Much of it boils down to tempo. Take no. 2 first. The
first movement is marked "Allegro amabile" and, however much
"amabile" (lovingly) might be thought to qualify the "Allegro",
if it’s played "Andante", which to my ears it is, something
must be wrong. The mellow start is not unattractive, but then the passionate
outburst just 15 bars in simply has to move on a little, then the tempo
drops back and so it goes on. I don’t know if the players have been
conditioned by the popular image of the avuncular, ageing Brahms, but
whatever he may have looked like his heart beat more youthfully in old
age than it did when he wrote his early group of piano sonatas over
forty years before. This movement has a surging lyricism of which these
players seem unaware, and they make Brahms’s tight structure sound remarkably
rambling.
The outer sections of the "Allegro appassionato"
which stands as a scherzo go with a fair swing but goodness, what they
do with the trio. "Sostenuto", wrote Brahms, and yes, this
does mean holding back the tempo, but a holding back that keeps sight
of the original tempo, not a new one altogether. The music just has
no sense at this crawl, and to make matters worse Perl’s conception
is more vertical than horizontal, with each chord played separately,
as it were, and no singing legato line which alone might have saved
the day (Brahms asked for it to be "ben cantando" – very singingly).

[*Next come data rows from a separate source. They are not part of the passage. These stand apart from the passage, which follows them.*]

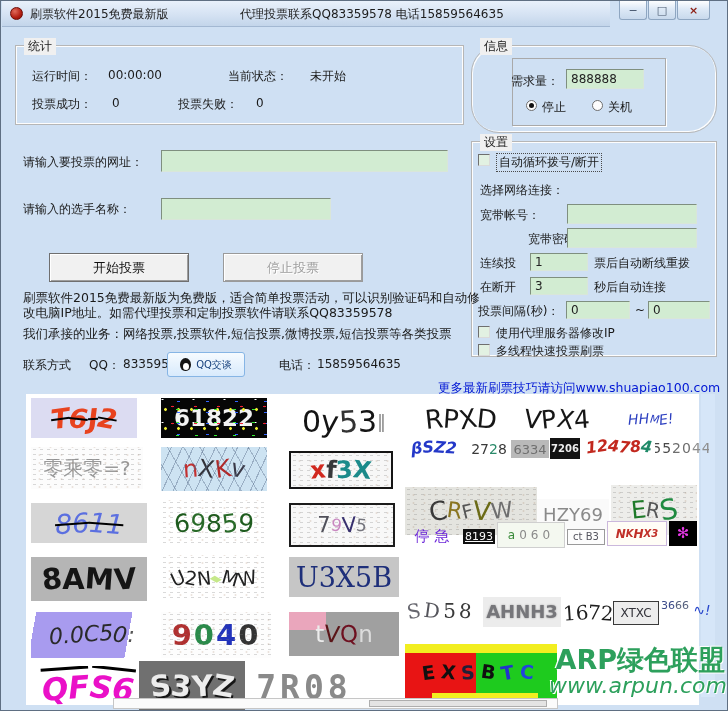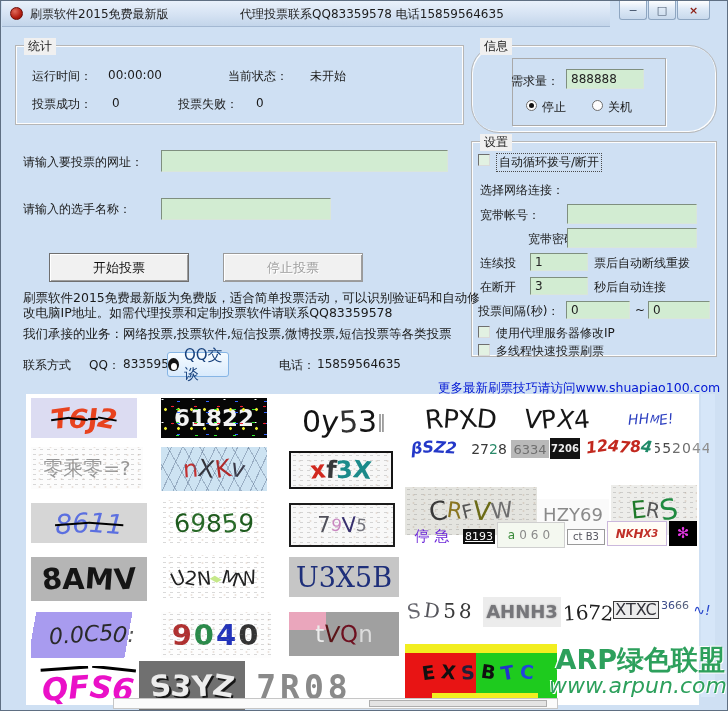--- a/index.html
+++ b/index.html
@@ -28,7 +28,7 @@
   .combo-btn{position:absolute;right:1px;top:1px;bottom:1px;width:17px;background:linear-gradient(#fafafa,#d8d8d8);border:1px solid #9a9a9a;display:flex;align-items:center;justify-content:center;font-size:7px;color:#3a3a3a;}
   .btn3d{position:absolute;background:#f1f1f1;border:1px solid #6f6f6f;box-shadow:inset 1px 1px 0 #ffffff,inset -1px -1px 0 #9e9e9e;box-sizing:border-box;display:flex;align-items:center;justify-content:center;font-size:13px;color:#111;font-family:"DejaVu Sans",sans-serif;}
   .btn3d.disabled{color:#9d9d9d;text-shadow:1px 1px 0 #fff;border-color:#9a9a9a;}
-  #qq-btn{position:absolute;left:166px;top:351px;width:62px;height:25px;background:linear-gradient(#f6fbff,#d8eafc);border:1px solid #86b5e5;border-radius:3px;box-sizing:border-box;display:flex;align-items:center;justify-content:center;gap:5px;font-size:15px;color:#16407c;}
+  #qq-btn{position:absolute;left:166px;top:351px;width:78px;height:25px;background:linear-gradient(#f6fbff,#d8eafc);border:1px solid #86b5e5;border-radius:3px;box-sizing:border-box;display:flex;align-items:center;justify-content:center;gap:5px;font-size:10px;color:#16407c;}
   .penguin{width:11px;height:13px;background:#141414;border-radius:50% 50% 46% 46%;position:relative;flex:0 0 auto;}
   .penguin::after{content:"";position:absolute;left:2.5px;top:5px;width:6px;height:7px;border-radius:50%;background:#fff;}
   #promo-link{position:absolute;left:437px;top:379px;font-size:12.5px;color:#0016d4;white-space:nowrap;}

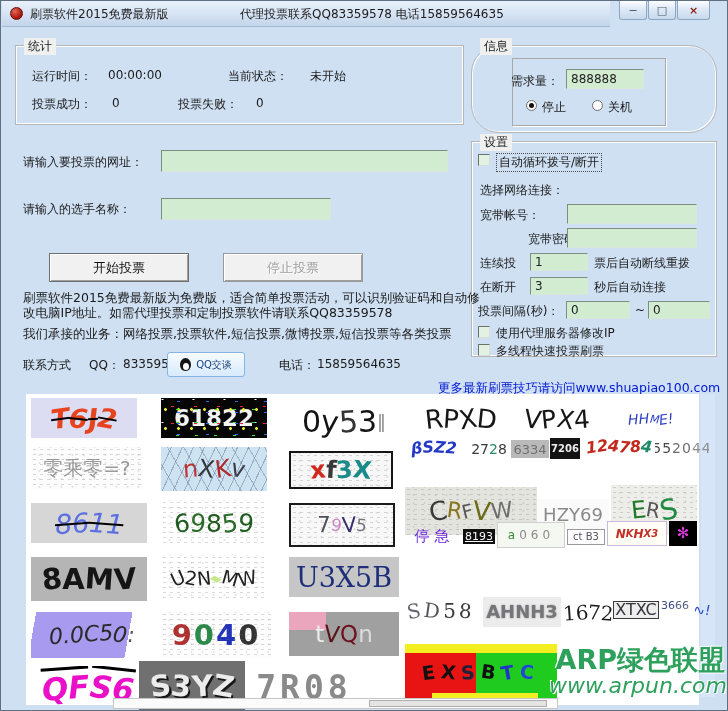--- a/index.html
+++ b/index.html
@@ -305,7 +305,7 @@
         <span style="color: rgb(31, 31, 31); transform: rotate(-4deg);">16</span>
         <span style="color: rgb(31, 31, 31); transform: rotate(4deg);">72</span>
       </div>
-      <div class="captcha" style="left: 612px; top: 600px; width: 46px; height: 18px; background: rgb(237, 237, 237); border: 1px solid rgb(58, 58, 58); font-size: 16px;">
+      <div class="captcha" style="left: 612px; top: 600px; width: 46px; height: 24px; background: rgb(237, 237, 237); border: 1px solid rgb(58, 58, 58); font-size: 12px;">
         <span style="color: rgb(51, 51, 58);">XTXC</span>
       </div>
       <div class="captcha" style="left: 658px; top: 597px; width: 32px; height: 14px; font-size: 11px;">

This same chord-by-chord approach makes rather a trudge of the "Andante
con moto" which actually goes at a reasonable enough tempo. Having
launched the final "Allegro" with some energy, only a page
later the team are interpreting "Più tranquillo" once
again as an excuse to lose sight of the new tempo entirely.
The first sonata fares little better. The opening "Allegro
appassionato" is certainly not that, and Perl is often heavy-handed.
At the opening of the "Andante un poco adagio" not enough
care is taken by the pianist in enunciating the pervasive rocking quavers,
and the clarinettist does not give due weight to the final quaver of
the bar – small notes make all the difference in Brahms. The remaining
two movements are more successful and Manno does obtain something of
the graciousness Brahms asks for, though Perl remains heavier in his
response, his textures turgid and his rhythms inconclusive.
Not much of a bargain here, I’m afraid.